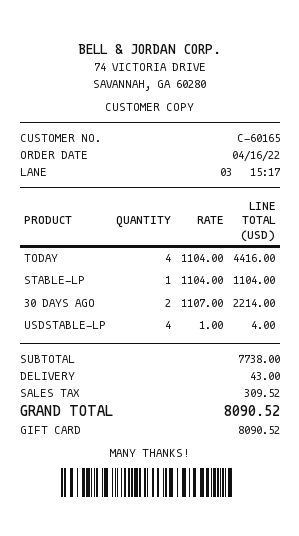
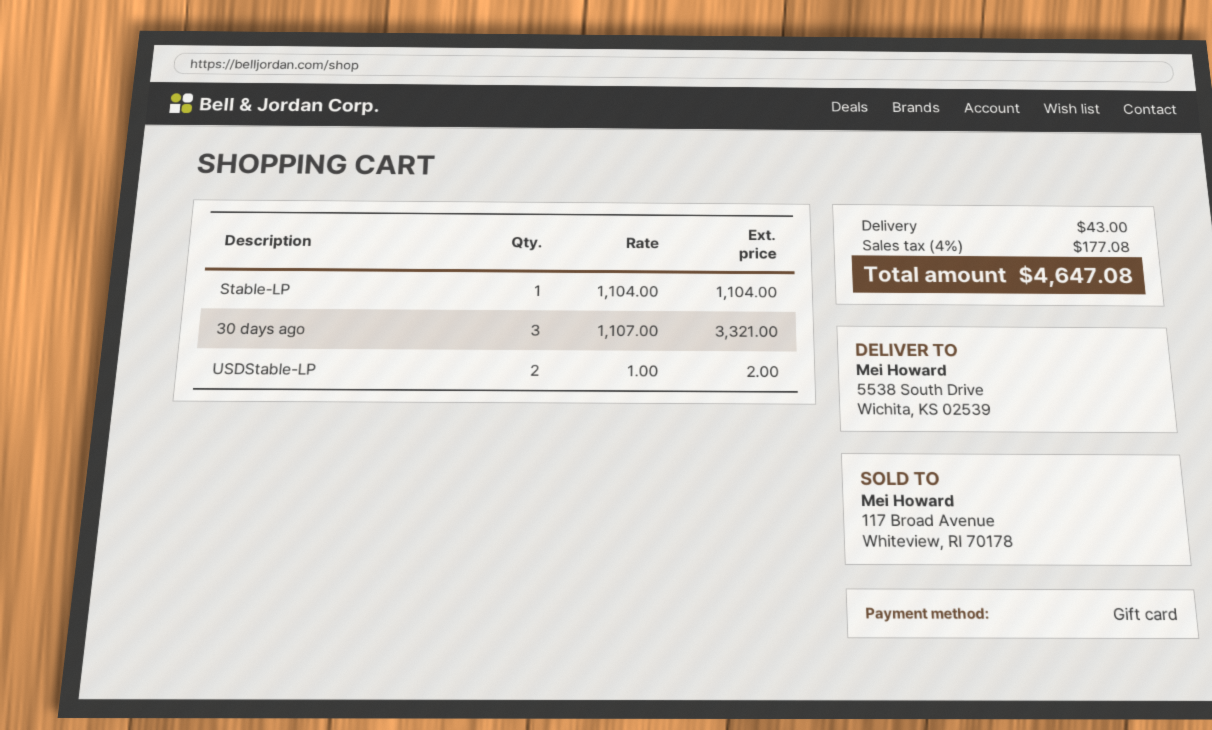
TODAY: 4 x 1104.00 = 4416.00 -> none
30 DAYS AGO: 2 x 1107.00 = 2214.00 -> 3 x 1107.00 = 3321.00
USDSTABLE-LP: 4 x 1.00 = 4.00 -> 2 x 1.00 = 2.00
tax: 309.52 -> 177.08
total: 8090.52 -> 4647.08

***

YOUR TASK -> Return the full listing above verbatim, please, but without its images.

ANSWER SPACE ->
TODAY: 4 x 1104.00 = 4416.00 -> none
30 DAYS AGO: 2 x 1107.00 = 2214.00 -> 3 x 1107.00 = 3321.00
USDSTABLE-LP: 4 x 1.00 = 4.00 -> 2 x 1.00 = 2.00
tax: 309.52 -> 177.08
total: 8090.52 -> 4647.08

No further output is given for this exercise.